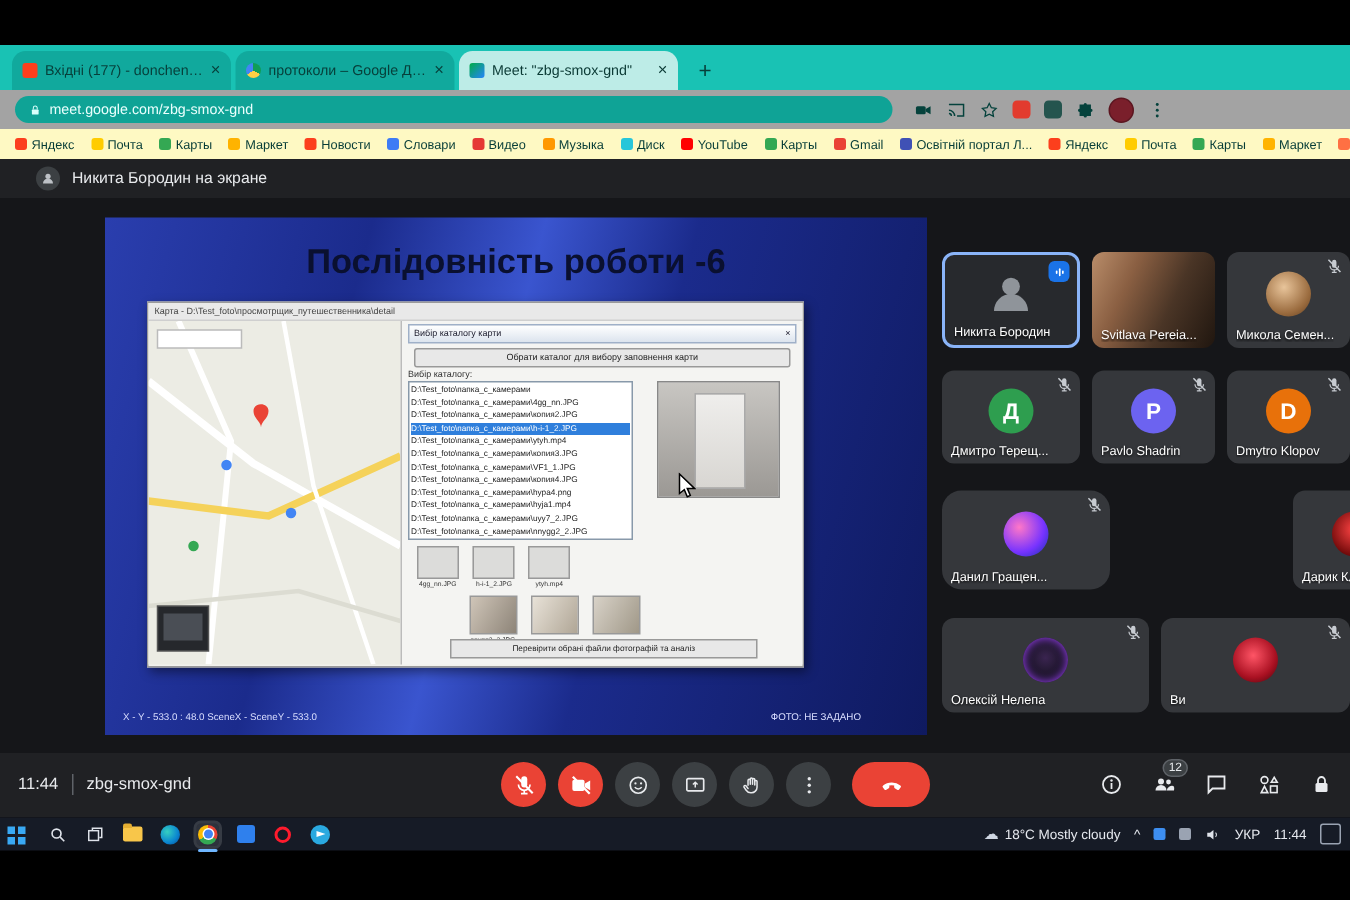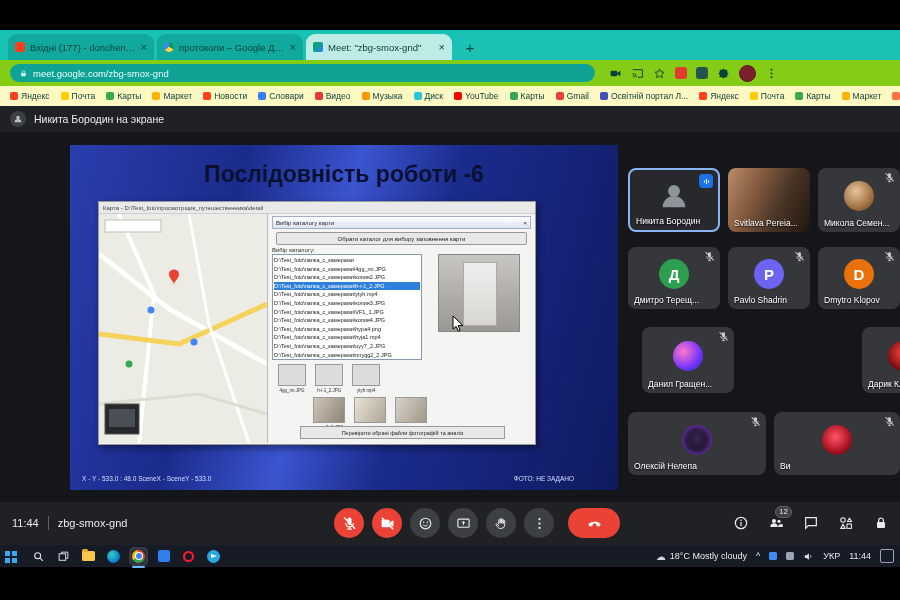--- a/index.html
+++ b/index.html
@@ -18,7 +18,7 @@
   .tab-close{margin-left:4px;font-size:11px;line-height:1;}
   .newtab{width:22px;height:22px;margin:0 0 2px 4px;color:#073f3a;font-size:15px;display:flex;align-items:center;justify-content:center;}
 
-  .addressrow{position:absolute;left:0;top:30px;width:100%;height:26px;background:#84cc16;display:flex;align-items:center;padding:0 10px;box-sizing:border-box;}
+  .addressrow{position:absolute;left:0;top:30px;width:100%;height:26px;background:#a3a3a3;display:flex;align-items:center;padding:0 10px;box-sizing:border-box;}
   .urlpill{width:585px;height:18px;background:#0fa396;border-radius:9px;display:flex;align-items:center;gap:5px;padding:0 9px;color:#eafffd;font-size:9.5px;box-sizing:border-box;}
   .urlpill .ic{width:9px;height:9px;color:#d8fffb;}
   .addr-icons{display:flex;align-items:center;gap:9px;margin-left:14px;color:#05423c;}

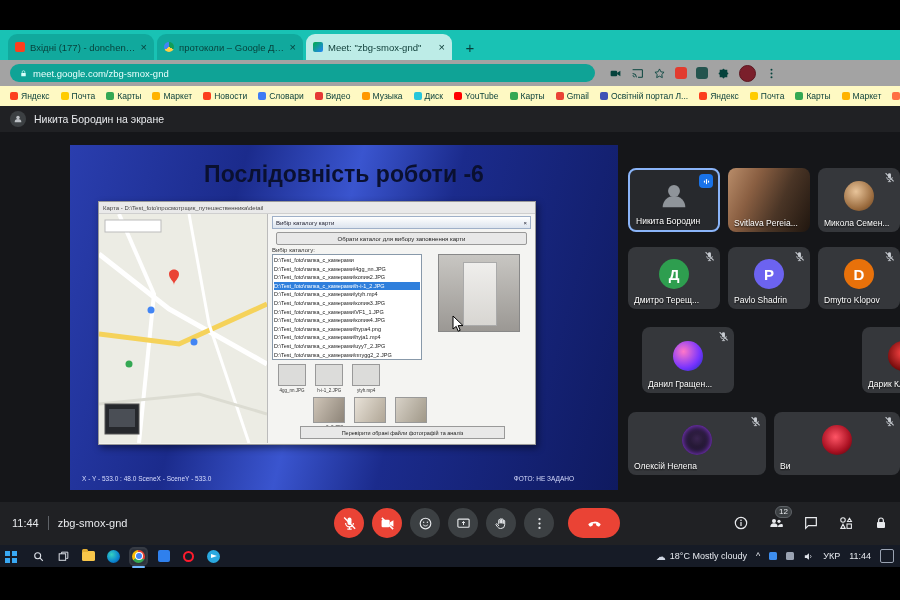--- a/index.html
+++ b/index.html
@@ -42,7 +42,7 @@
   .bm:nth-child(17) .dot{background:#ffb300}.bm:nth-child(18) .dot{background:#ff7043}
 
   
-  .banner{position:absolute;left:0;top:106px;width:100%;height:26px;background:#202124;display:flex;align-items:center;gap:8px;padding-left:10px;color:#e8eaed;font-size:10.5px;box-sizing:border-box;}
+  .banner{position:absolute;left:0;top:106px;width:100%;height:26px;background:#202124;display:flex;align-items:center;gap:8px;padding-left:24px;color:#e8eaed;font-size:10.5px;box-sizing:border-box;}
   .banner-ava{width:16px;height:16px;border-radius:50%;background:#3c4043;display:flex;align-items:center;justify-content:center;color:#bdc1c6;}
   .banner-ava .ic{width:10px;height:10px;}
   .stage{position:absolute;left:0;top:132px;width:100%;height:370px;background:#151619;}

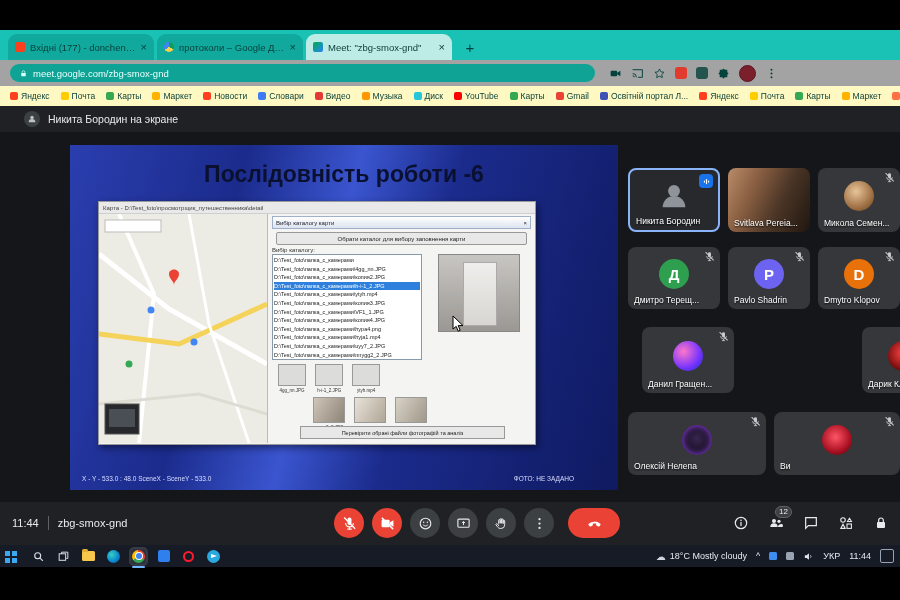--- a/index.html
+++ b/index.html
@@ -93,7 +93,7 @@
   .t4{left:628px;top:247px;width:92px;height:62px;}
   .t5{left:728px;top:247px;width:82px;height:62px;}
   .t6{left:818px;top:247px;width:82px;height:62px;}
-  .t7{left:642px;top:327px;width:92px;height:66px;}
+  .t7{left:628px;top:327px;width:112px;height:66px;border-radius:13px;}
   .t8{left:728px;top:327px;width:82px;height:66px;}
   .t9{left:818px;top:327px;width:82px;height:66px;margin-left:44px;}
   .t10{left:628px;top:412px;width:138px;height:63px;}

++++++

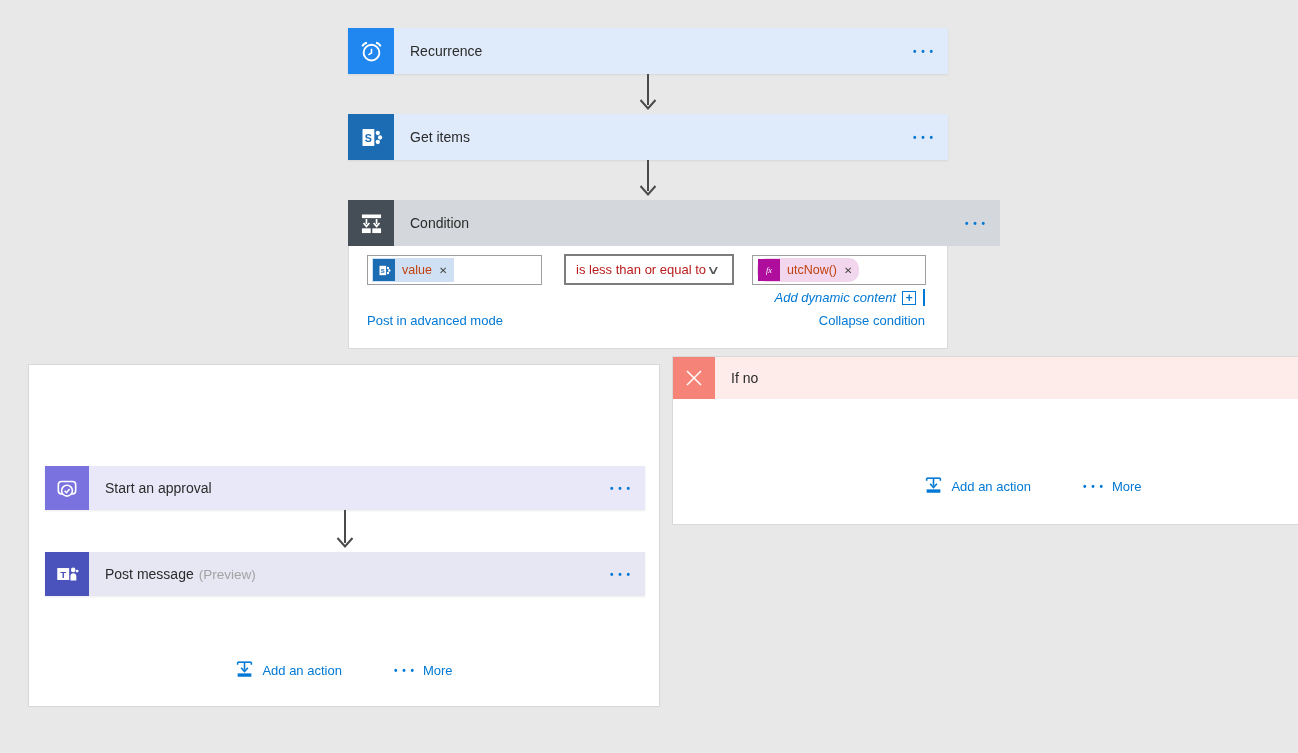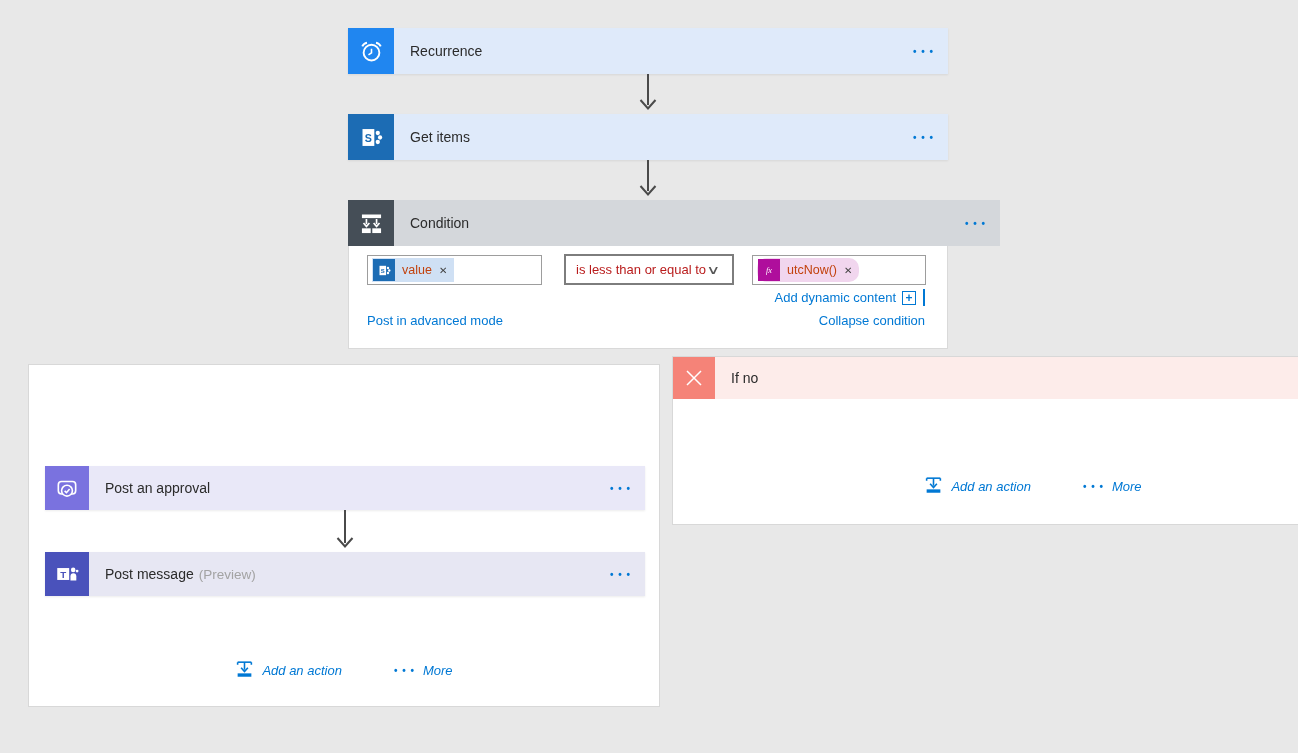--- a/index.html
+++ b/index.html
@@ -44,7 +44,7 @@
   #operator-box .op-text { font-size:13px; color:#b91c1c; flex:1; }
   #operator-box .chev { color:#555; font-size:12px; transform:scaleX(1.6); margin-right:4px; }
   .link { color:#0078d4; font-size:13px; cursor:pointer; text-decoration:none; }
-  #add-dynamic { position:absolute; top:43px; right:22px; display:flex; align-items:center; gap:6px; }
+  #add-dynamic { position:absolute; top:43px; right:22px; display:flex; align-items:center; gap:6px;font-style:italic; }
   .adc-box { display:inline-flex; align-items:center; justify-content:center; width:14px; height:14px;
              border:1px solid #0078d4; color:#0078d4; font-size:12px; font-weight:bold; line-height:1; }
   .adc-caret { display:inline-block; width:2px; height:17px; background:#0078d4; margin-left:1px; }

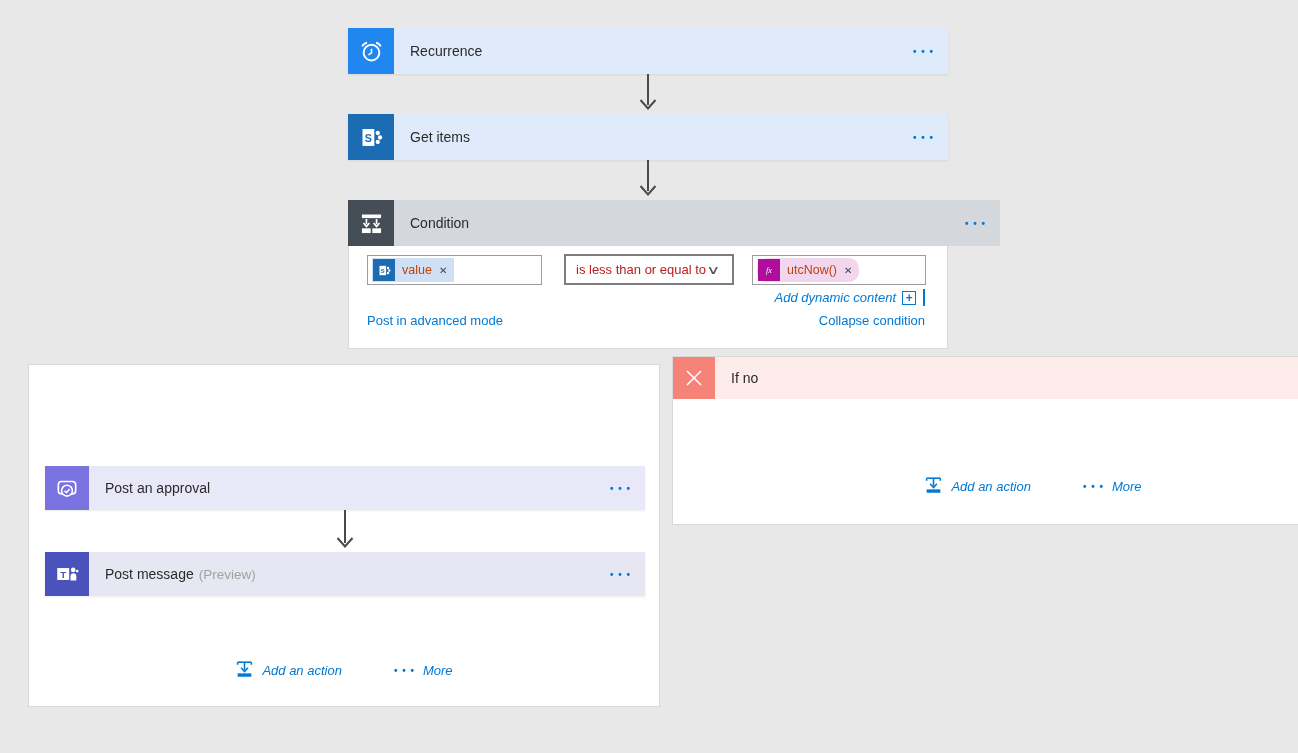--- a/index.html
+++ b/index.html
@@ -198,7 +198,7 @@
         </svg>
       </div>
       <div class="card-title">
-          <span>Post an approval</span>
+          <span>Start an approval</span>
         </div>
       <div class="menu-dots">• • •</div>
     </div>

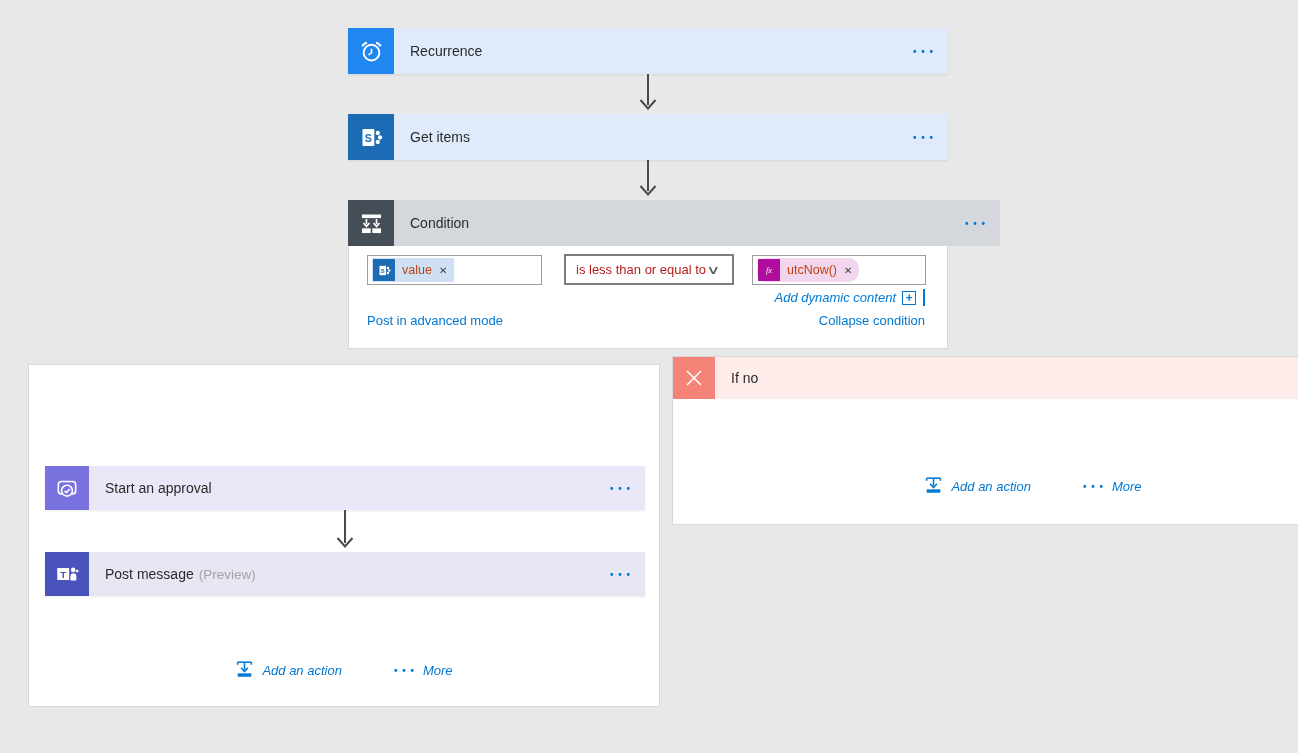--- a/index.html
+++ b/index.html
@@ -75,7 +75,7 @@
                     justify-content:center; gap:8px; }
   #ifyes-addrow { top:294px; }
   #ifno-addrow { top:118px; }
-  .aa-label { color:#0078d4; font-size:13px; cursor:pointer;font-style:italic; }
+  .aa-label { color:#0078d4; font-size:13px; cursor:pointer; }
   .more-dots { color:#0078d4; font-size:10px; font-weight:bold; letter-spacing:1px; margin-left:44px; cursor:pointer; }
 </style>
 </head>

++++++

● Exercise: Tell how many lines of the data include the word "right", and nothing else.

● Task output: 3